Üst katlarda, her biri bir başka amaçla kullanılacak sınıflar var. Kimi
müzik atölyesi, kimi sinema atölyesi, kimi plastik sanatlar atölyesi olarak
çok yakında hayata geçecekler. Sınıflara, o yüksek tavanlara, o aydınlık
pencerelere hayran olmamak elde değil.
Sonra yeniden cilalanan, çatısı onarılan tiyatro salonu, insanın ''Hadi
hemen bir oyun koyalım'' diyesi geliyor. Bu arada benim en çok hoşuma giden
şeyi söylemeliyim, bahçede küçük bir açık hava sineması yapılmış.

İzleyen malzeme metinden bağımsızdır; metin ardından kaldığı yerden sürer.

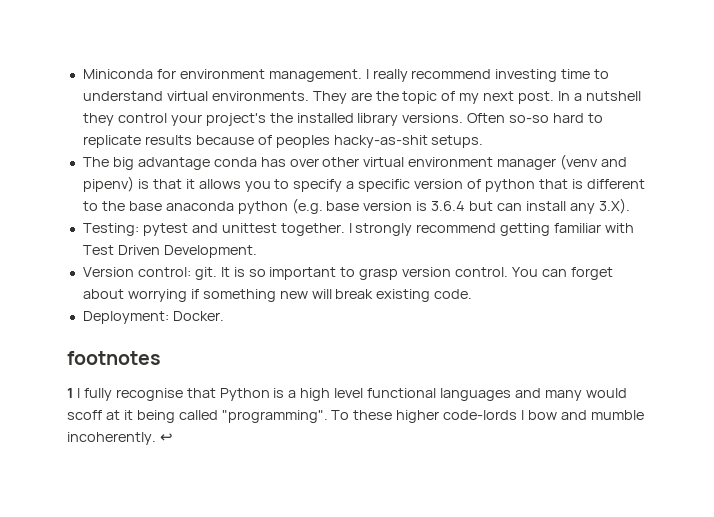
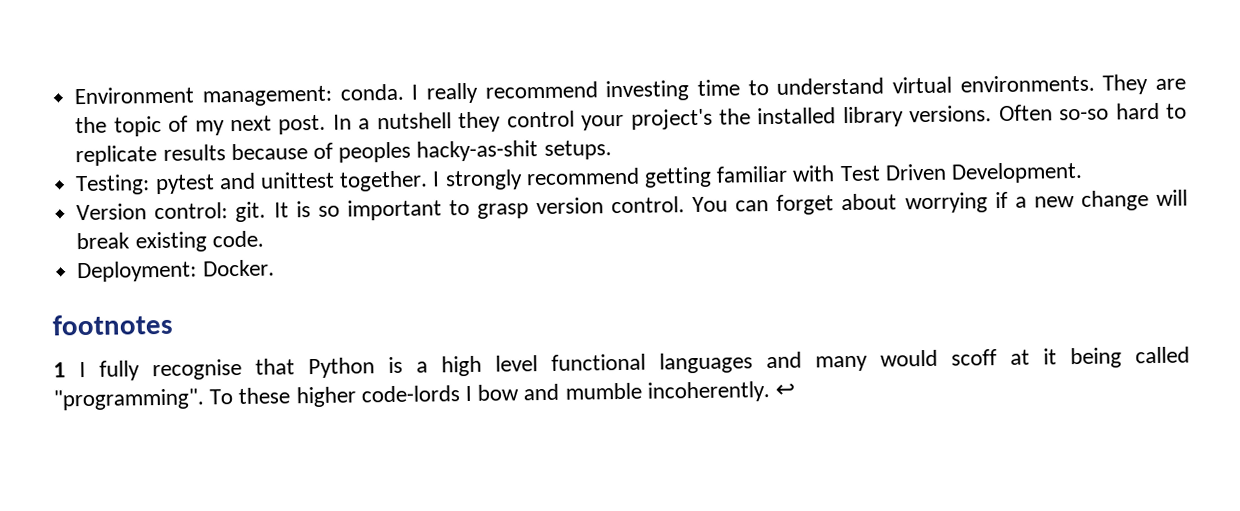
[82,69,362,82] Miniconda for environment management. -> [74,83,404,107] Environment management: conda.
[82,154,628,170] [82,176,645,192] [82,198,630,214] // The big advantage conda has over other virtual environment manager (venv and pipenv) is that it allows you to specify a specific version of python that is different to the base anaconda python (e.g. base version is 3.6.4 but can install any 3.X). -> (612, 150) none
[202,289,308,302] something new -> [1014,190,1149,211] a new change

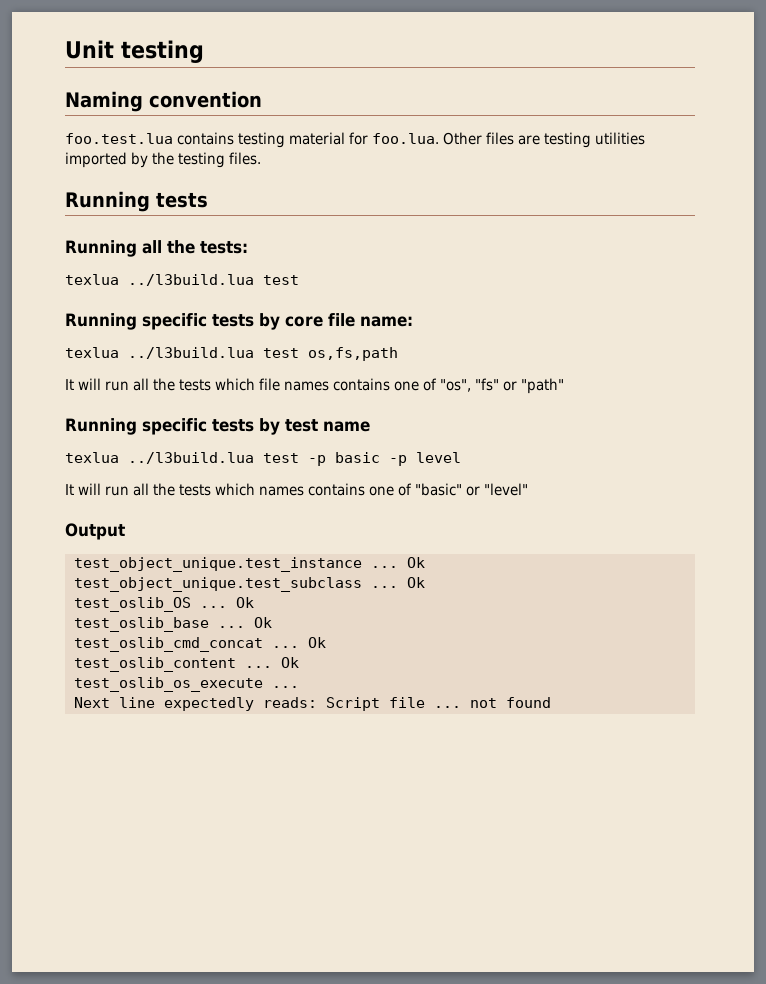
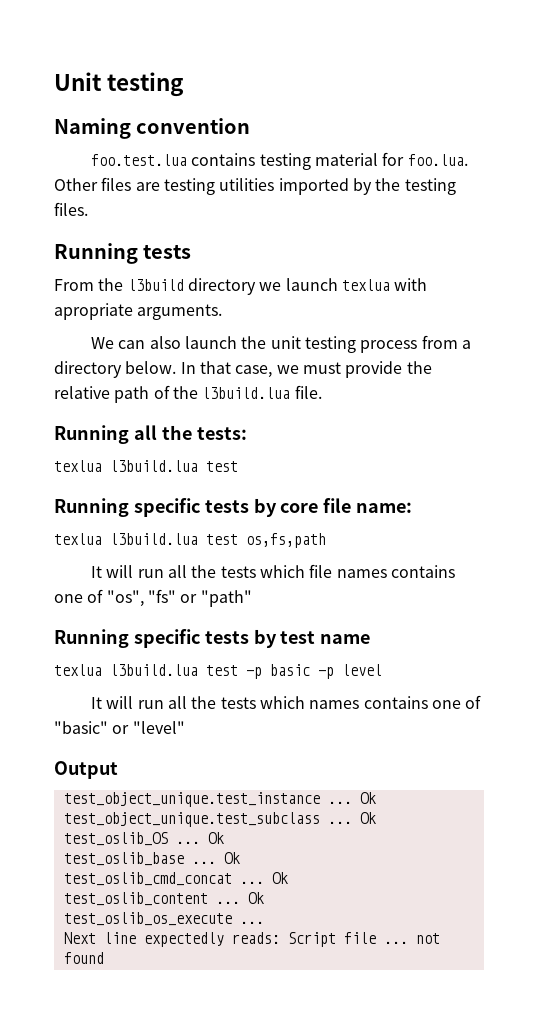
(208, 200) none -> [54,278,428,295] [54,303,223,320] [91,335,471,353] [54,361,432,378] [54,385,322,403] // From the l3build directory we launch texlua with apropriate arguments. // We can also launch the unit testing process from a directory below. In that case, we must provide the relative path of the l3build.lua file.
[128,274,254,286] ../l3build.lua -> [110,460,198,472] l3build.lua
[128,347,254,359] ../l3build.lua -> [110,533,198,545] l3build.lua
[128,452,254,464] ../l3build.lua -> [110,664,198,676] l3build.lua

Her türlü kısa film, uzun film gösterimine imkân tanıyan küçücük bir
sinema. Bu bölgede oturanlar yaşadı; rüzgârın ılık ılık estiği yaz akşamlarında
en güzel filmleri izlemenin keyfine varacaklar. Tabii çekirdek yemek serbest
olmalı. Yoksa kimse gitmez.
Merkezin açılış günü koşarak gelenleri de ayrıca anlatmam gerek. Bütün
eski ve yeni Nâzım dostları oradaydı. Kiminin saçı sakalı ağarmıştı,
kiminin beli iki büklüm olmuştu, ama hiç yitirmedikleri inançlarıyla
oradaydılar. Bu arada genç insanların sayısının çok fazla olduğunu söylemeliyim.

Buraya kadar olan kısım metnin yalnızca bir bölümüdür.